Performance contracts add no value

NAIROBI: Performance contracts are a good thing, but they are misplaced for now. They are good because they ensure performance to the satisfaction of the employer.

But a performance contract is bad because it is focused on teachers hoping that this will improve performance and have a ripple effect on education standards in our schools.

This idea is good for systems that are homogeneous. Our schools are not homogeneous. Kenyan schools do not have similar and enough resources. Not all schools have buildings. Some have trees for classrooms.

Schools have buildings ranging from mere mud walls and mud floors with corrugated iron-roofs to concrete, well-cemented or tiled floors and well-finished walls and good roofs and ceiling.
Some schools have electricity and well equipped modern labs. Other schools have no proper or no desks in their class rooms. Learning environment in our schools is unimaginably varied.

With Free Primary Education, many schools have classes blotted with students while the population of teachers remains the same.

Some schools have over a hundred students per teacher while others have about 50 students or less, per teacher.

The only thing that is homogeneous in schools in Kenya is the Curriculum, each designed to cater for Primary or Secondary Schools.

I have many questions: How can one think of using similar forms to appraise teachers who are working in entirely varying environments?

Why does one think that signing contracts is a priority over dilapidated infrastructures, inadequate resources, shortage of teachers, classrooms blotted with students, as it is in many schools?

Teachers have pertinent issues such as pending salary increments which have not been addressed yet they are being forced to sign performance contracts despite all these shortcomings.

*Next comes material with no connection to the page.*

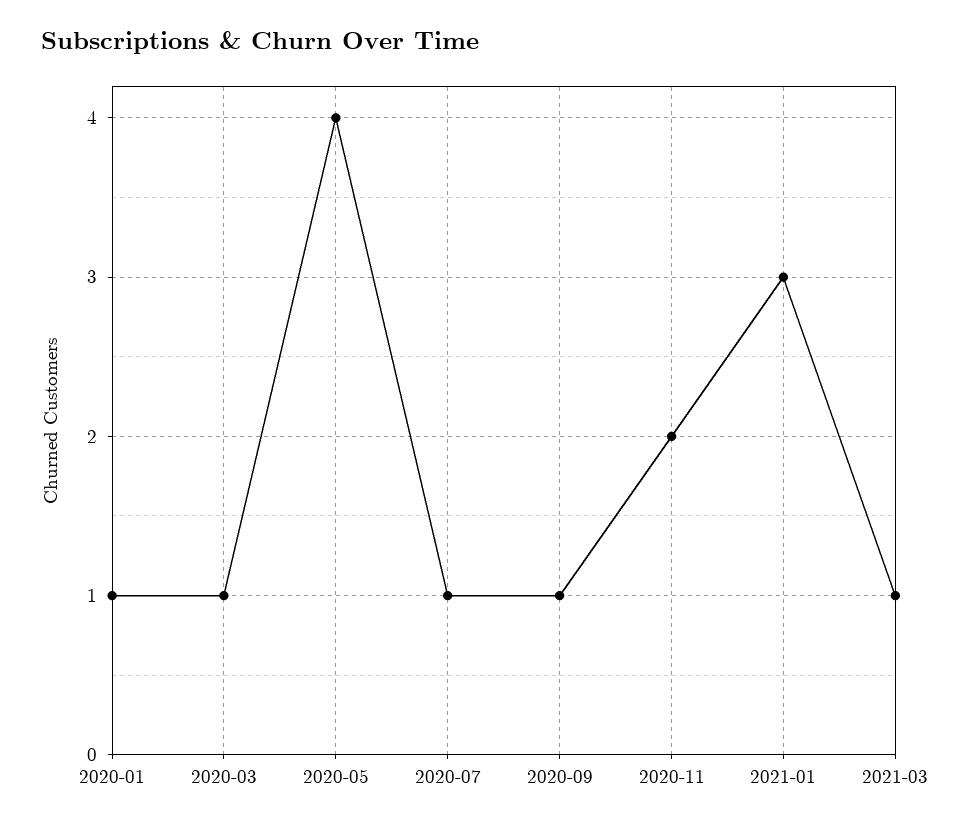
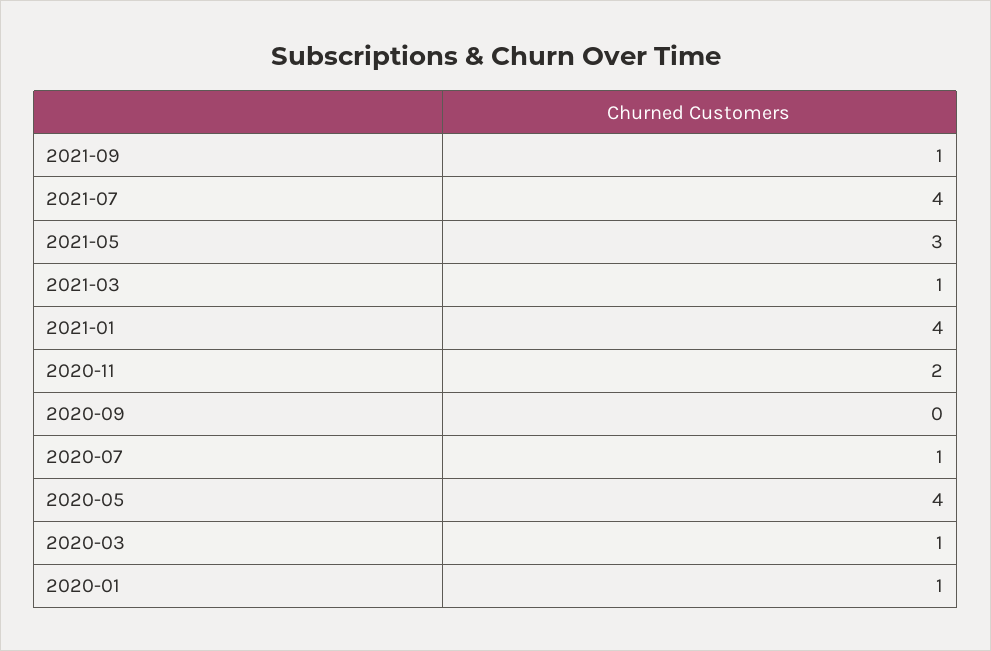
2020-09: 1 -> 0
2021-01: 3 -> 4
2021-09: none -> 1
2021-07: none -> 4
2021-05: none -> 3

We have got our priorities upside down.

You don’t define a motor car’s performance just by assessing the driver’s competency. If we want to improve and standardise our education systems, we must address all the above stated shortcomings. Thereafter we can come up with well-designed and effective performance contract forms for teachers to sign.

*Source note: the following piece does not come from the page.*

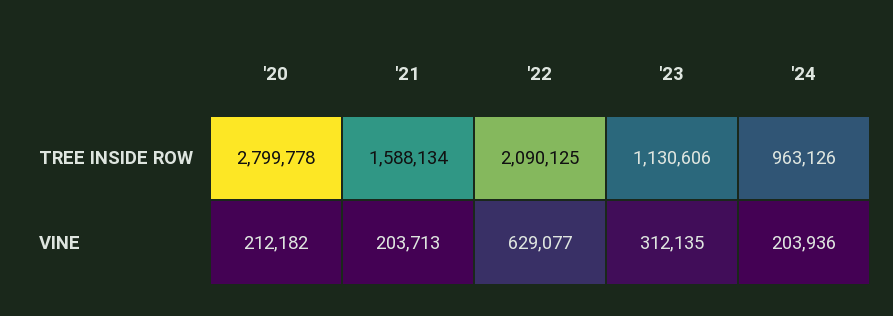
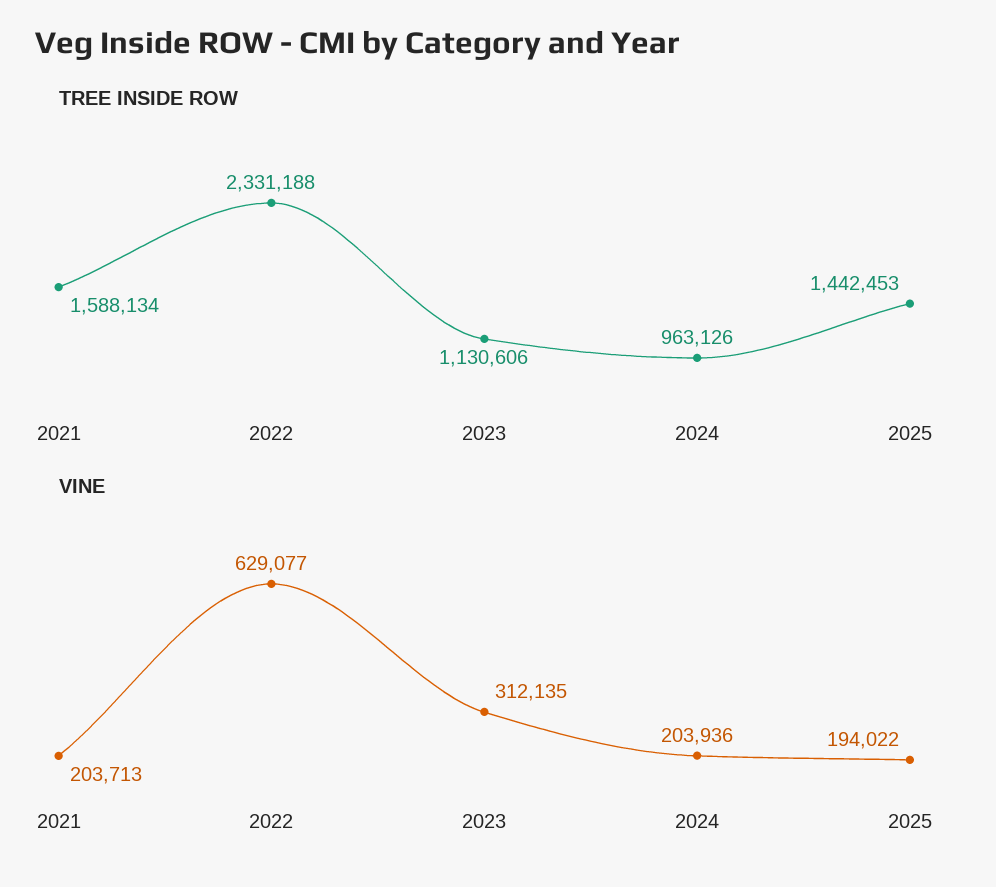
TREE INSIDE ROW, '20: 2799778 -> none
TREE INSIDE ROW, '22: 2090125 -> 2331188
VINE, '20: 212182 -> none
TREE INSIDE ROW, 2025: none -> 1442453
VINE, 2025: none -> 194022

In my opinion, this is an exercise in futility and it will not improve education standards in Kenya. There seem to be too many players in this exercise, including non-educationists.

Remember ‘too many cooks spoil the broth’. Teachers have self-assessing tools. I am talking of curriculum, lesson plans, course outlines and so on.

These are important tools to be followed if we want to improve our education systems, and teachers are aware of them. They have time lines. They do not have to sign performance contracts for schools to operate on track. Teaching is ‘a calling’ and not ‘just a job’. It must be handled carefully and soberly, lest we mess up our revered education system.